Ama embesil ve zayıf fikirli tanımları esasen keyfi ve anlamsızdı. Ayrıca, ilgili bilgiler Carrie’nin duruşmasının dışında bırakıldı. Başlangıç ​​olarak, Carrie onur listesine girmişti (kızı Vivian da öyle).
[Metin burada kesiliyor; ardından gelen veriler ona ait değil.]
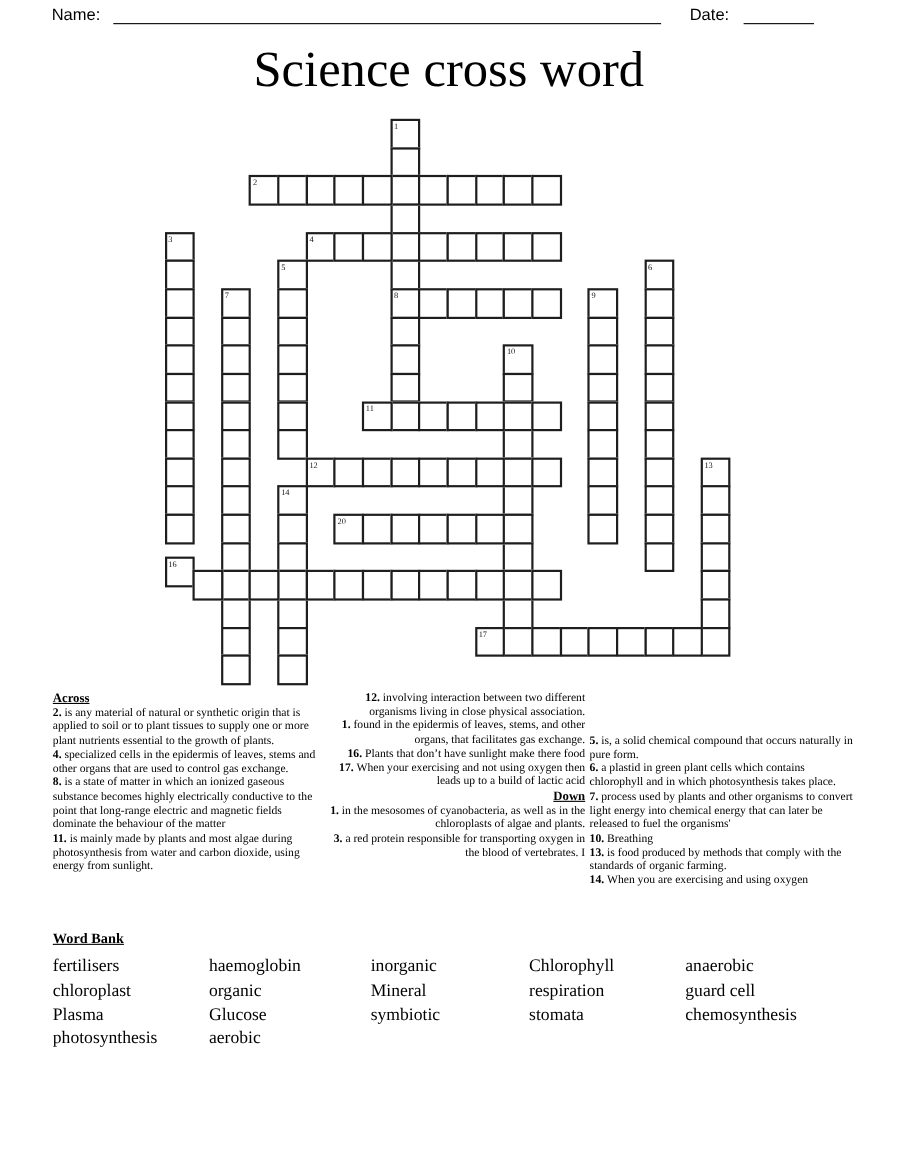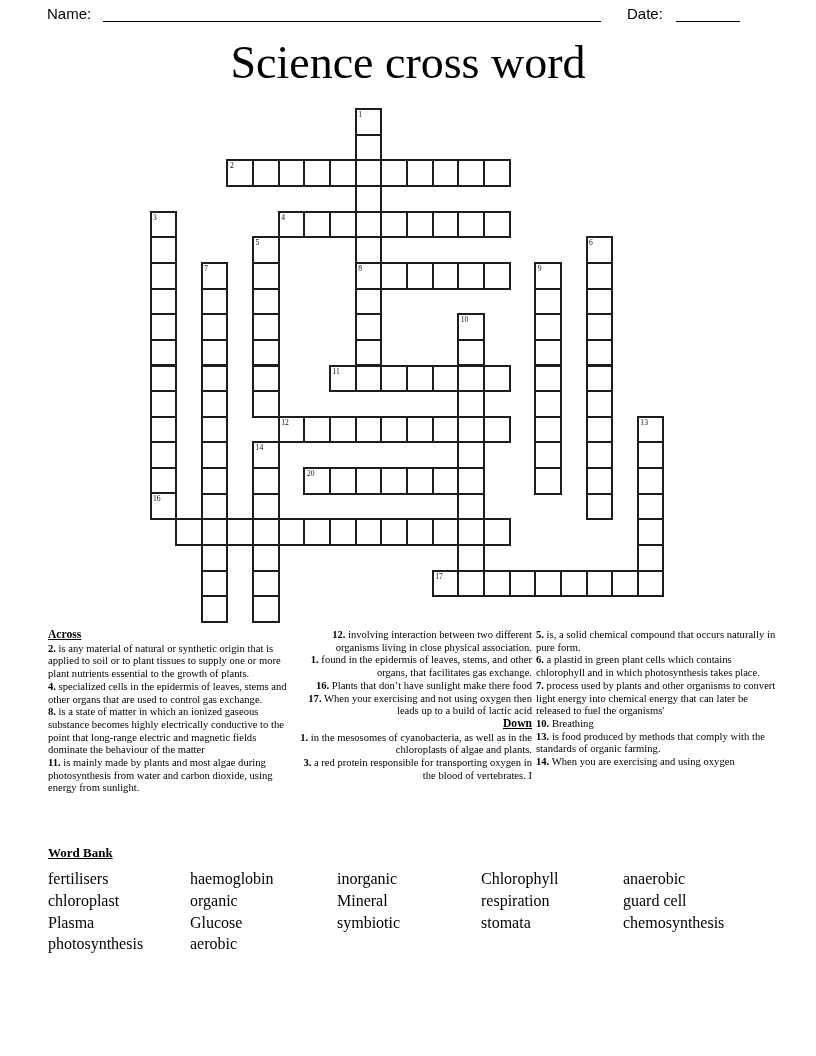--- a/index.html
+++ b/index.html
@@ -243,7 +243,7 @@
     <div class="cw-cell" style="left: 380.35px; top: 467.1px;"></div>
     <div class="cw-cell" style="left: 406px; top: 467.1px;"></div>
     <div class="cw-cell" style="left: 431.65px; top: 467.1px;"></div>
-    <div class="cw-cell" style="left: 149.5px; top: 492px;">
+    <div class="cw-cell" style="left: 149.5px; top: 506px;">
       <span class="cw-num">16</span>
     </div>
     <div class="cw-cell" style="left: 175.15px; top: 518.4px;"></div>

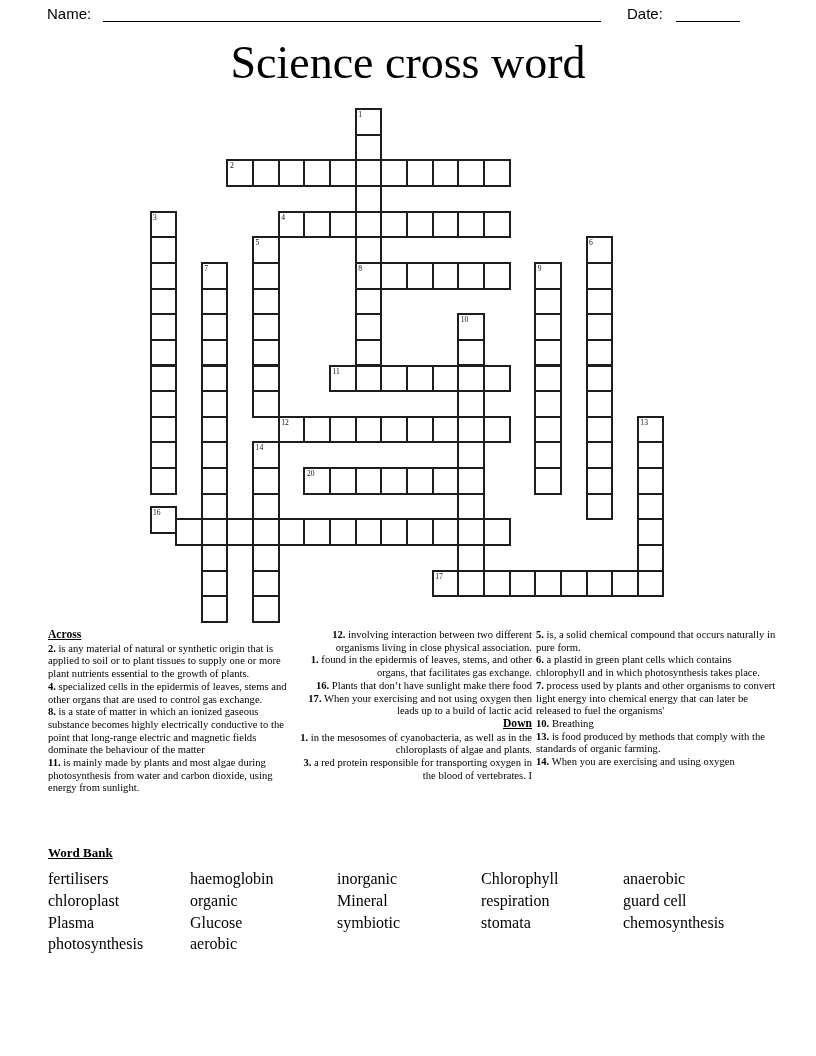--- a/index.html
+++ b/index.html
@@ -50,7 +50,7 @@
   .clue-col { position:absolute; top:629px; }
   .clue-col-1 { left:48px;  width:239px; }
   .clue-col-2 { left:289px; width:243px;text-align:right; }
-  .clue-col-3 { left:536px; width:240px; }
+  .clue-col-3 { left:536px; width:240px;margin-top:39px; }
   .clue-header {
     font-size:11.6px; font-weight:bold;
     text-decoration:underline;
Bu yüzden zayıf fikirli suçlama doğru bile değildi (yine de, bu terimler başlangıçta sorunluydu).

Daha da önemlisi Carrie, koruyucu ailesinin bir akrabası tarafından tecavüze uğradı. Muhtemelen bunun aileye getireceği utanç nedeniyle hastaneye yatırılmıştı (bu süre zarfında pek çok evli olmayan anne hastaneye kaldırıldı).

Tüm dava bir komplo idi.

"Son araştırmalar, Carrie Buck'ın kısırlaştırılmasının yanlış bir" teşhise "dayandığını ve savunma avukatı, Virginia Colony'nin avukatıyla kısırlaştırma yasasının mahkemede onaylanacağını garanti altına almak için komplo kurduğunu gösterdi."

Carrie kısırlaştırıldıktan sonra kurumdan serbest bırakıldı. Carrie iki kez evlendi ve 70'lerine kadar başkalarına bakmaya yardım ederek yaşadı.

Carrie'nin apandisit ameliyatına gittiği söylenen kız kardeşi de kısırlaştırıldı. 60'larının sonlarına kadar öğrenemedi.

Carrie'nin davasından bu yana, akıl hastalığı veya gelişimsel engelli yaklaşık 65.000 Amerikalı kısırlaştırıldı. İstemsiz kısırlaştırmalar 1970'lere kadar devam etti.

Almanya, kısırlaştırmaları için Laughlin yasasındaki dili kullandı.

1938'de, Virginia'daki Western Eyalet Hastanesi müdürü Joseph S. DeJarnette, Amerikan sayısının Almanya'nın gerisinde kalmasından dolayı hayal kırıklığını dile getirdi:

“Almanya altı yıl içinde sağlık durumunun yaklaşık 80.000'ini kısırlaştırırken, Amerika Birleşik Devletleri son 20 yılda yalnızca 27.869'u 1 Ocak 1938'e kadar kısırlaştırdı ... ABD'de 12.000.000 kusurlu olduğu gerçeği bizim Bu prosedürü en üst düzeye çıkarmak için en iyi çaba. "

Referanslar

Üç kuşak, embesil yok: Virginia Üniversitesi, Claude Moore Sağlık Bilimleri Kütüphanesi'nde Virginia, Eugenics ve Buck v. Bell.

Carrie Buck’ın Kızı: Popüler, yarı bilimsel bir fikir, Doğa Tarihi’ndeki adaletsizlik için güçlü bir araç olabilir.

ABD öjeni mirası: Buck kısırlaştırma kararı USA Today'de hala duruyor.